Lord Merric had asked for proof of the king-emperor’s meddling. And all she had was that brooch in her bag, and enough mental images to haunt her for months—which might not have been enough for him.

But it was enough for her.

Enough for her to believe that something very disturbing was happening in these mountains, and she never wanted to set foot in them again.

 

 

Chapter Four

 

 

“Cheer up, Cas.” Zev tipped his tankard of ale back with gusto, finishing it off in a single, long sip before clanking it back down on the rough wooden table between them. “It could have gone worse.”

“Laurent almost died.”

“He would disagree with that assessment,” Rhea said.

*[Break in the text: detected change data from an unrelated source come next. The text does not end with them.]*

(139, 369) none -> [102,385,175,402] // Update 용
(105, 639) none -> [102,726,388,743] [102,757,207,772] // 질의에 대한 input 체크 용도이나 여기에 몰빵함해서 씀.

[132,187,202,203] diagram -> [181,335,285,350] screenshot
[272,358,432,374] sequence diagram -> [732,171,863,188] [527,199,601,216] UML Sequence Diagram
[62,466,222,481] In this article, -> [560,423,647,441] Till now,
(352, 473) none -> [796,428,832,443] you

The half-elf in question had stayed at their hideaway to nurse his wounds. And also his pride, Cas suspected. Before they’d left him there, he’d insisted that he needed to do neither of those things, and claimed that the alarming rattling of his breaths and the pallor of his skin were nothing that a bit of rest— and perhaps a touch of magic— couldn’t fix.

Cas had her doubts about that, but she hadn’t argued.

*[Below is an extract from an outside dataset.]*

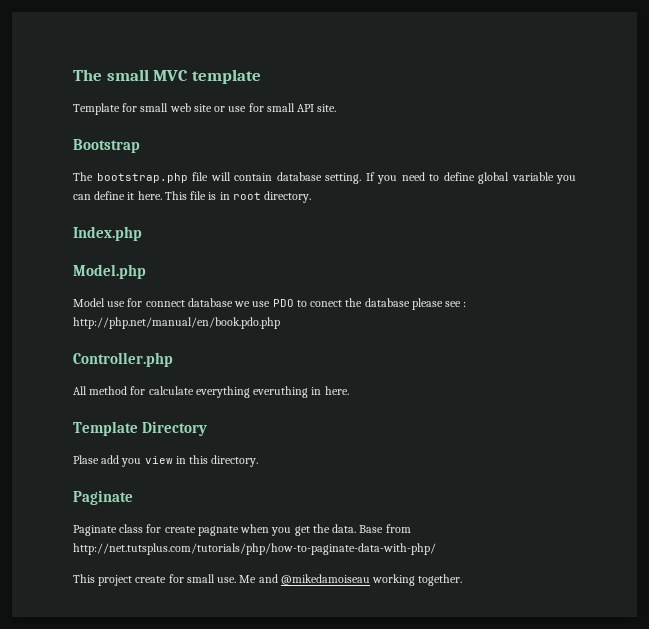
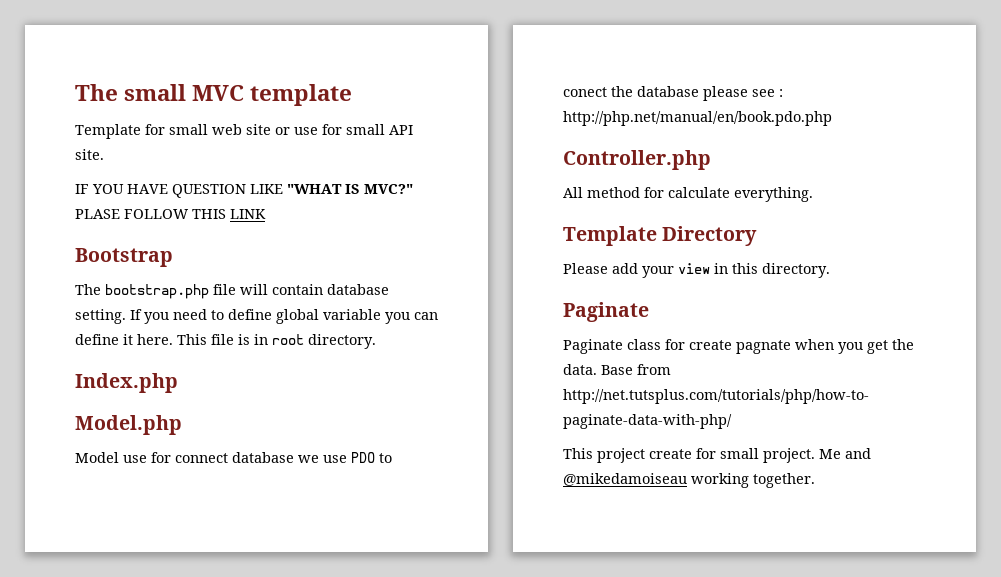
(337, 108) none -> [75,184,413,198] [75,209,266,219] // IF YOU HAVE QUESTION LIKE "WHAT IS MVC?" PLASE FOLLOW THIS LINK
[195,386,349,398] everything everuthing in here. -> [734,187,813,202] everything.
[73,455,142,467] Plase add you -> [563,263,674,278] Please add your
[217,577,237,583] use. -> [763,448,815,463] project.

“Of course he would disagree,” she said. “But it’s the truth. And it shouldn’t have happened; I should have gone over that wall instead of him in the first place. I don’t know why I didn’t.”

“Maybe because nobody in their right mind readily volunteers to run into a terrifying abyss of darkness and death?” Zev suggested.

Cas shook her head. “I’ve already been touched by the Fading Sickness, and I survived it. And I’ve survived every ailment that I’ve come in contact with since. Remember the poisons they used on us at Castle Grove? And the monsters we exterminated at Westlore, and their terrible breath?”

“I try not to remember either of those things in great detail,” Rhea said with an exaggerated shudder.

“Neither of them gave me so much as a headache,” Cas reminded them.

“No, but we still don’t know the extent of your, ah…” Zev searched for a word, and with a slightly drunken grin he decided on: “Weirdness.”

“I never get sick,” she insisted. She also rarely got hungry or tired like a normal person did. She had suffered in other, stranger ways since that Fading Sickness had taken hold of her as a child, and she was always waiting for the day that it fully woke up and consumed her as it had so many others.